## Activity
Would you copy every record exactly as it stands and drop the pictures?

════════════════════

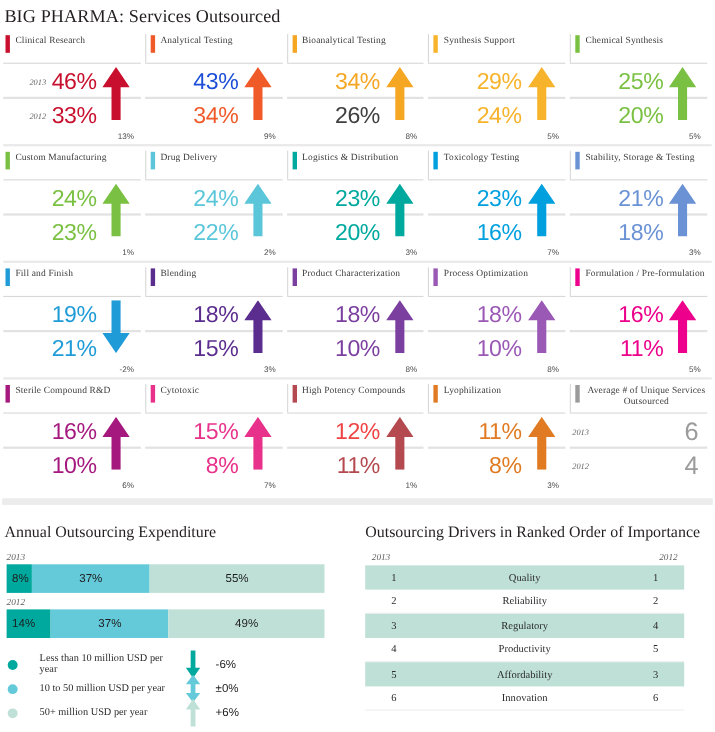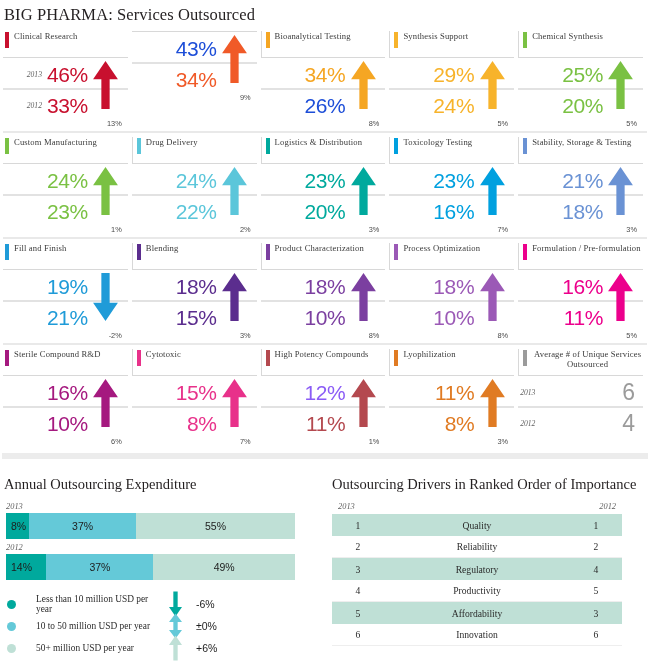"Analytical Testing" div.card-head { html: none -> <div> <span></span> <span>Analytical Testing</span> </div> }
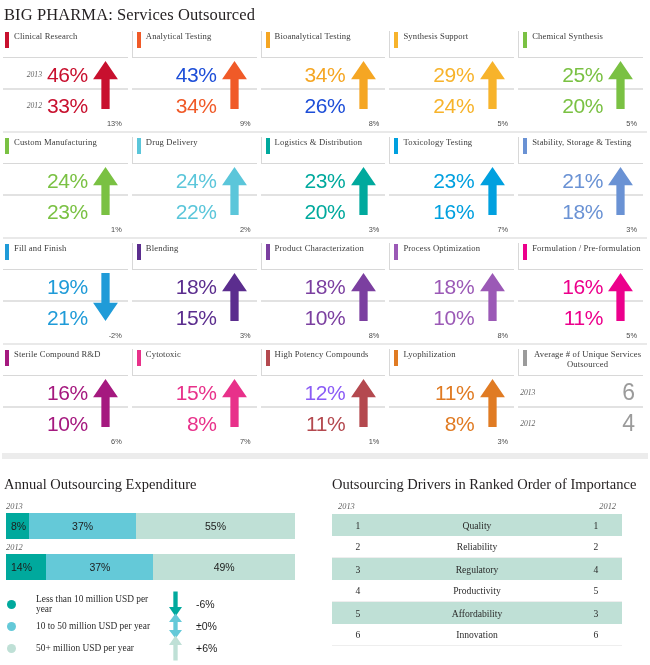"26%" span.pct { color: #1d4ed8 -> #404040 }
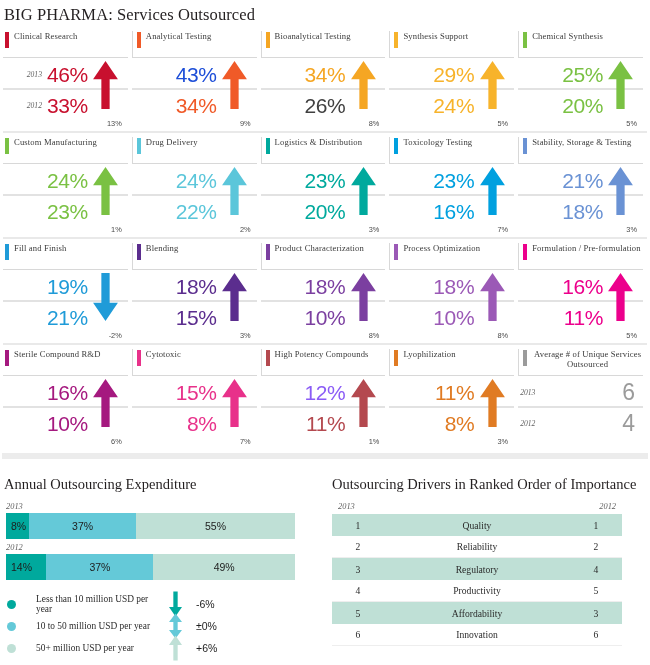"12%" span.pct { color: #8b5cf6 -> #ef4444 }
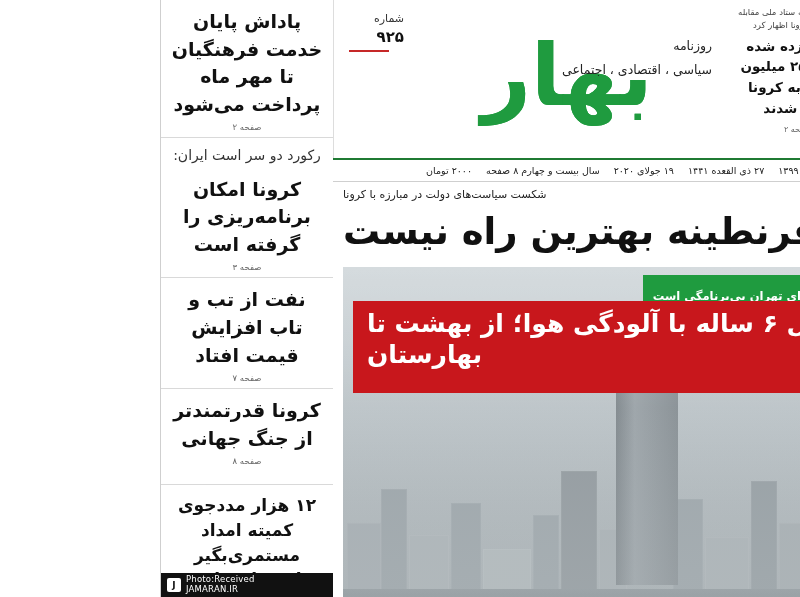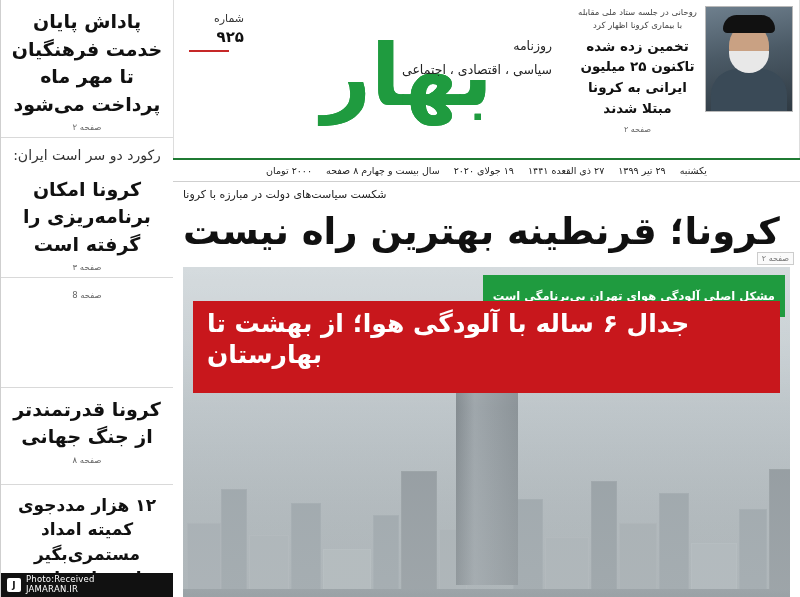"پاداش پایان خدمت فرهنگیان تا" .page { width: 800px -> 640px }
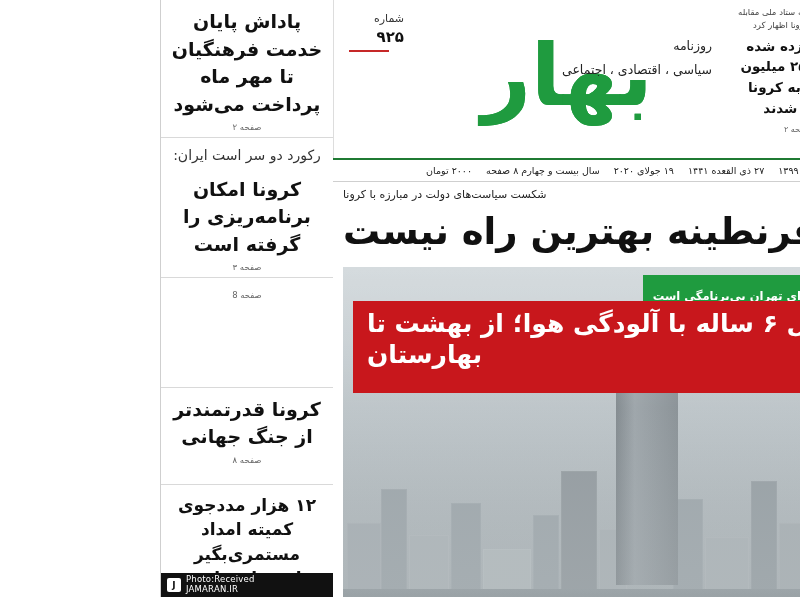"نفت از تب و تاب" div.side-head { html: none -> <div>نفت از تب و تاب افزایش قیمت افتاد</div> }
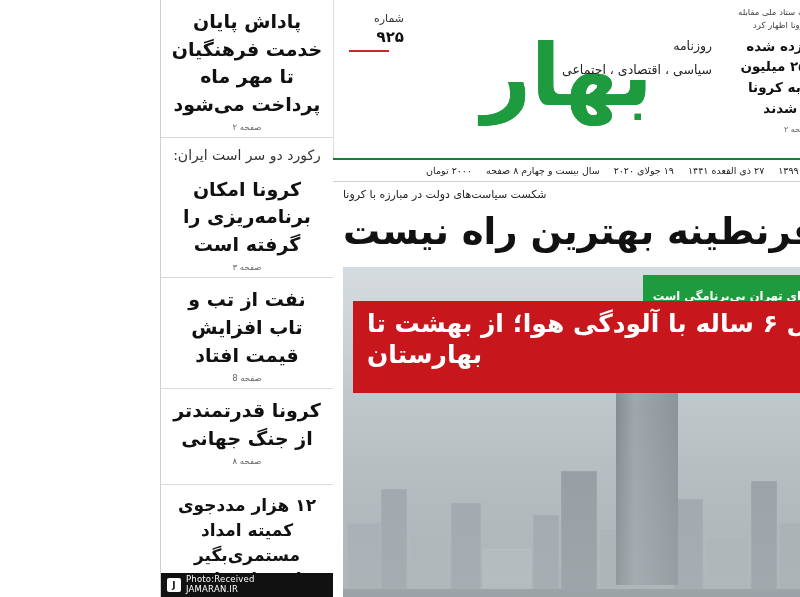"صفحه 8" div.side-page { text: 8 -> ۷ }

════════════════════

## Task result
"Analytical Testing" div.card-head { html: none -> <div> <span></span> <span>Analytical Testing</span> </div> }
"26%" span.pct { color: #1d4ed8 -> #404040 }
"12%" span.pct { color: #8b5cf6 -> #ef4444 }
"پاداش پایان خدمت فرهنگیان تا" .page { width: 800px -> 640px }
"نفت از تب و تاب" div.side-head { html: none -> <div>نفت از تب و تاب افزایش قیمت افتاد</div> }
"صفحه 8" div.side-page { text: 8 -> ۷ }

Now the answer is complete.